Trump has clearly learned little in office. He still throws tantrums, and his staff is sent to clean up the mess.
The pattern was set on the first full day in office.

That's when Trump fumed about the pictures about crowd size at his inauguration, and sent his press secretary Sean Spicer, out there to rationalize his obsession.

Then came the president's ridiculous assertion that there were 3 million illegal votes cast in the election -- and that's why he lost the popular vote.

That's when Spicer came out to try and explain the unexplainable. The solution -- just set up a presidential commission to examine the fiction, which the White House finally announced Thursday.
Then came the president's impulsive tweet-storm early on Saturday morning, March 4, when he accused his predecessor of having him wiretapped. Never mind that he was accusing Barack Obama of a felony, or that it wasn't true. He did it, anyway.

So then, once again, came the shovel brigade. Because to balk, even a bit, would be seen as disloyal to Trump --and that is not allowed. Ever.

Only this time it was really hard to figure out how to explain the unexplainable. And so a plan was hatched: call for congressional investigations. And stop talking about Russia hacks and potential Russian collusion with the campaign, but focus instead on investigating leaks that cast a negative light on Trump and his people.

You get the idea. The President tweets nonsense, and the staff scrambles to make it sensible. Even if the emperor has no clothes, you can't tell him.
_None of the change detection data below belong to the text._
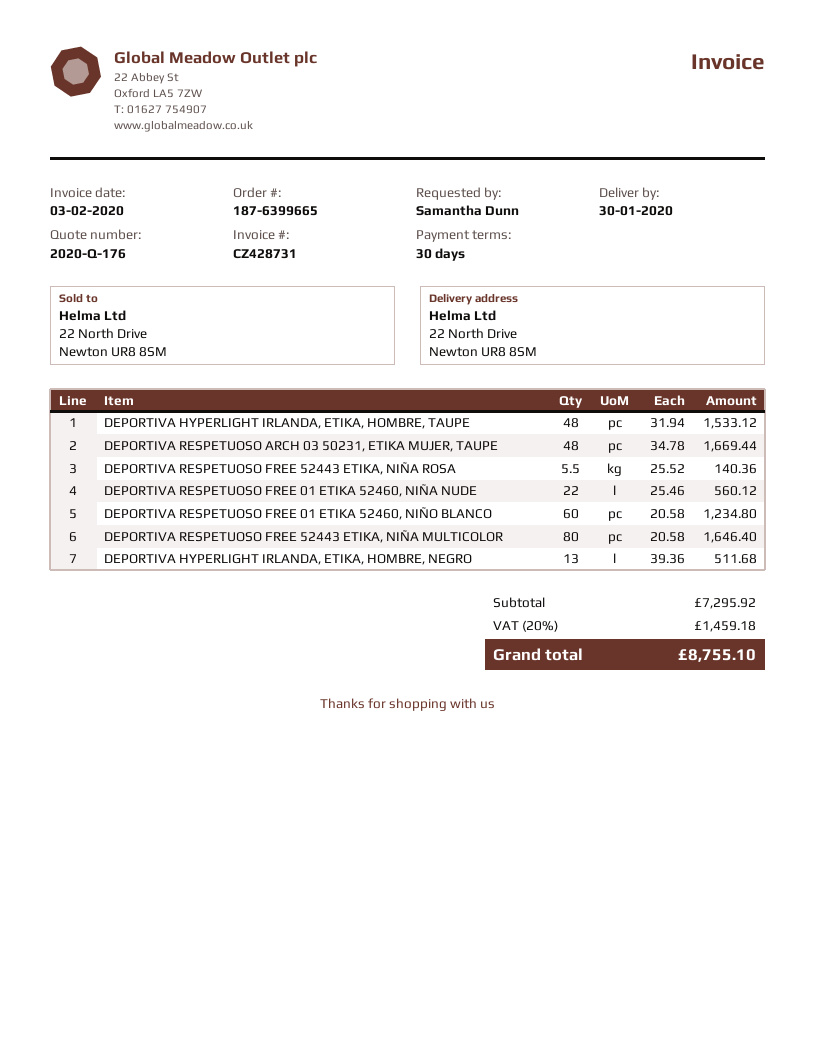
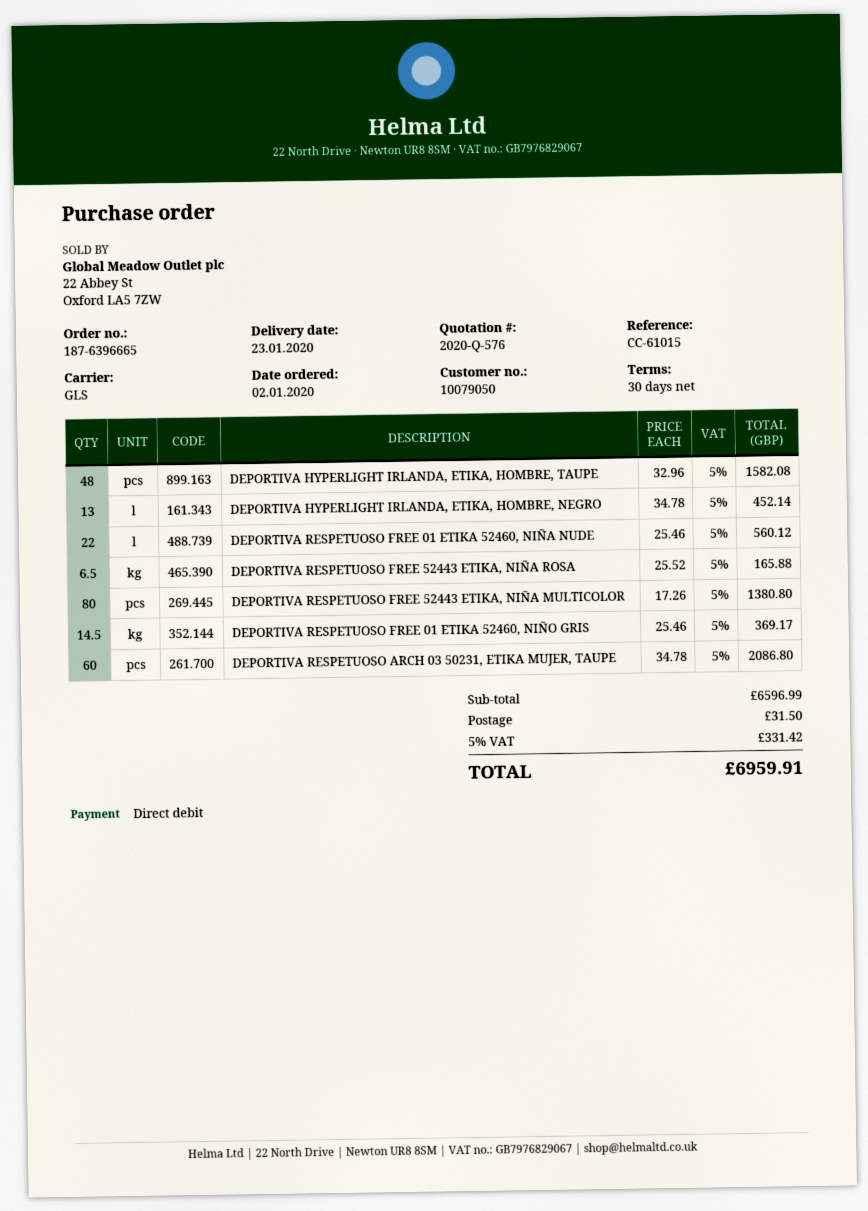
quote number: 2020-Q-176 -> 2020-Q-576
order number: 187-6399665 -> 187-6396665
delivery date: 2020-01-30 -> 2020-01-23
DEPORTIVA HYPERLIGHT IRLANDA, ETIKA, HOMBRE, TAUPE: 48 x 31.94 = 1533.12 -> 48 x 32.96 = 1582.08
DEPORTIVA RESPETUOSO ARCH 03 50231, ETIKA MUJER, TAUPE: 48 x 34.78 = 1669.44 -> 60 x 34.78 = 2086.80
DEPORTIVA RESPETUOSO FREE 52443 ETIKA, NIÑA ROSA: 5.5 x 25.52 = 140.36 -> 6.5 x 25.52 = 165.88
DEPORTIVA RESPETUOSO FREE 01 ETIKA 52460, NIÑO BLANCO: 60 x 20.58 = 1234.80 -> none
DEPORTIVA RESPETUOSO FREE 52443 ETIKA, NIÑA MULTICOLOR: 80 x 20.58 = 1646.40 -> 80 x 17.26 = 1380.80
DEPORTIVA HYPERLIGHT IRLANDA, ETIKA, HOMBRE, NEGRO: 13 x 39.36 = 511.68 -> 13 x 34.78 = 452.14
DEPORTIVA RESPETUOSO FREE 01 ETIKA 52460, NIÑO GRIS: none -> 14.5 x 25.46 = 369.17
subtotal: 7295.92 -> 6596.99
shipping: none -> 31.50
tax: 20% = 1459.18 -> 5% = 331.42
total: 8755.10 -> 6959.91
So it was with the firing of James Comey.
The President decides he wants to fire Comey, and the staff is tasked to come up with a rationale. But it was very hard this time -- absurd on its face. After he praised Comey in late October on the campaign trail and last week his spokesman declared confidence in the FBI director, are we to suddenly believe that the president really thought Comey was unfair to Hillary? Really? As one source close to the president tells me, his real concern was that if Comey had treated Clinton so badly, he would do the same to Donald Trump.

Oh, and as he told NBC, Comey was a "showboat" and a "grandstander." It was a telling insult; in Trump's galaxy, there can be no star brighter than Trump.

One requirement of the presidency is to believe that your job is about something greater than yourself -- your country.

But first you have to believe there is something greater than yourself.